そこまで考えたとき、ふと自分の手元にあるものについて思い出した。
(もしかして、こうして食器を運んできたのがいけなかった……?)
実家では食器運びどころか洗うことまで普通にしていたので思い至らなかったが、冷静に考えれば貴族夫人が自分の食器を片付けるというのは不自然だ。
この古いながらも手が行き届いた大きなお屋敷で、主人の奥方である自分が食器を持ってうろうろしている。それが一介のメイドにとって衝撃だったのではと考えると、目の前で繰り広げられた騒動に納得がいった。
「ごめんなさい、私、自分で食器を片付けようとしただけで……」
手元の大変美味しくいただいた朝食のトレイに目を落とせば、はっと顔を上げたカミラが奪い取るようにトレイに手を伸ばした。

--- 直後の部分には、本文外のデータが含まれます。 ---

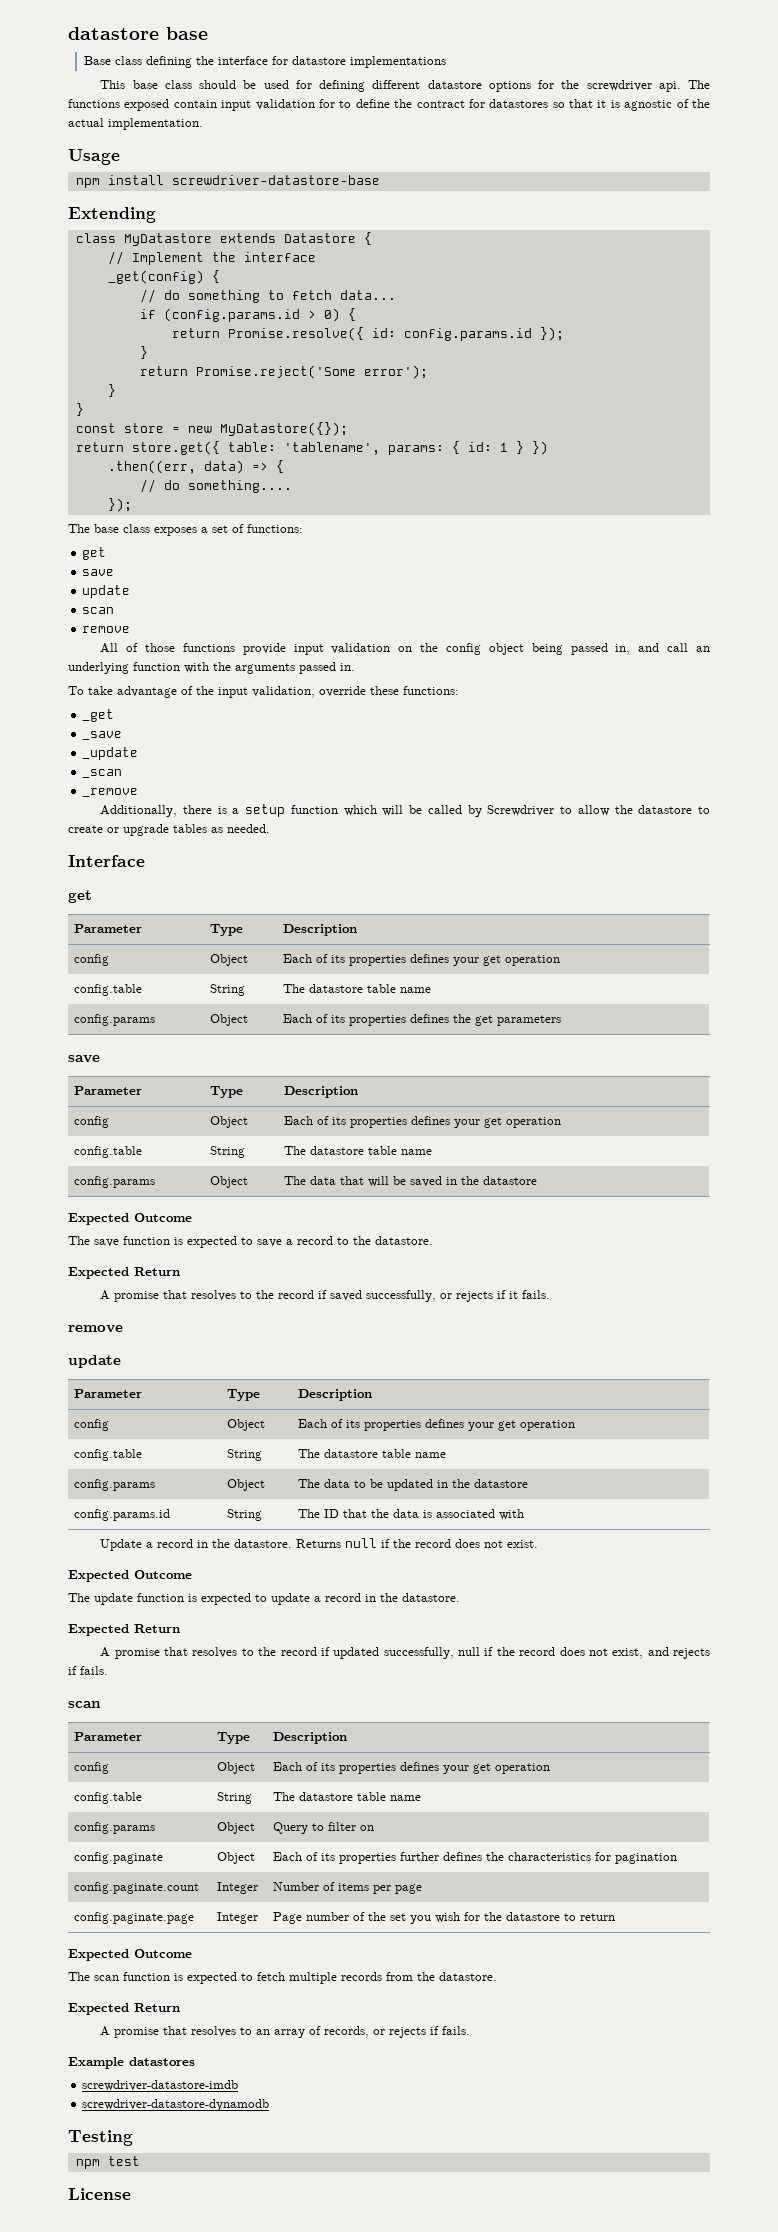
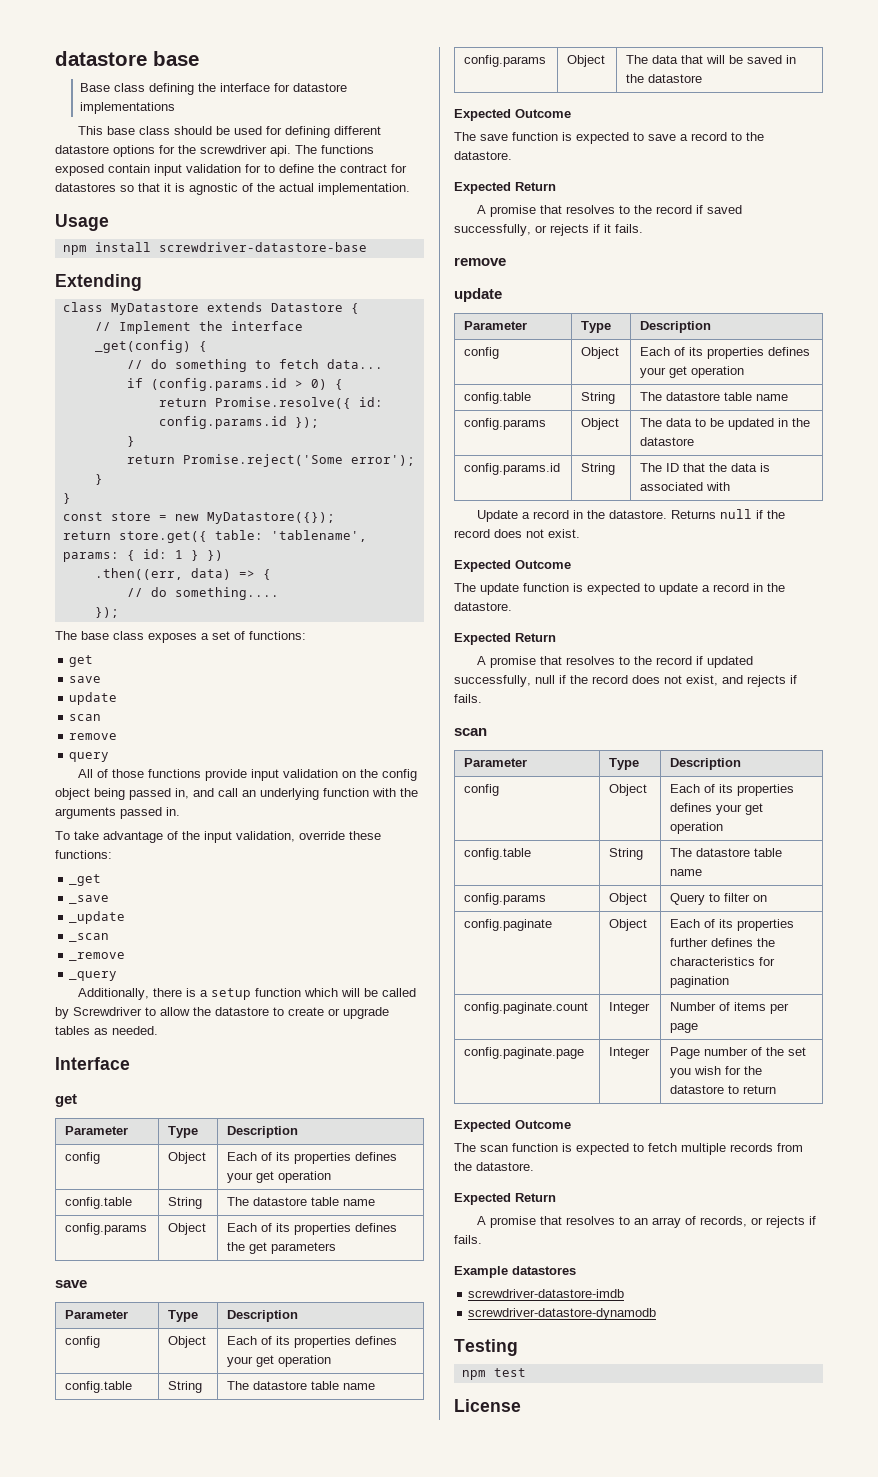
(131, 629) none -> [69,752,110,762] // query
(139, 792) none -> [69,971,118,981] // _query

「大変失礼をいたしました! わ、私たちの片付けが間に合わず……」
「いえ、そうではないの。わたくしが……」
「ただちに片付けます。二度とあなた様のお手を煩わせるようなことはいたしませんので、どうぞお許しくださいませ!」
トレイを引き上げようと力を込めるカミラが悲壮な声でそう叫んだとき。
「どうした? 玄関で何をそんなに謝っているんだ?」
外から聞き慣れた声が入ってきた。振り返ると、シャツにトラウザーズ、簡易のベストといった軽装のヘルマンが眉根を寄せていた。
「ヘルマン様!」
「トリシャ嬢!? こんな朝早くからどうされたのですか?」
一点目を丸くしたヘルマンの視界に映っているのは——食器のトレイに手を伸ばすカミラとただただ深く頭を下げるミーナ。用心深く様子を伺う使用人たち。転がった掃除道具。
そんな中場違いに佇みながら、まるでカミラにトレイを押し付けているかのような、トリシャの姿。
深々と頭を下げるミーナと押し問答をするかのようなトリシャたちを見比べたヘルマンは、整った眉根を再び寄せた。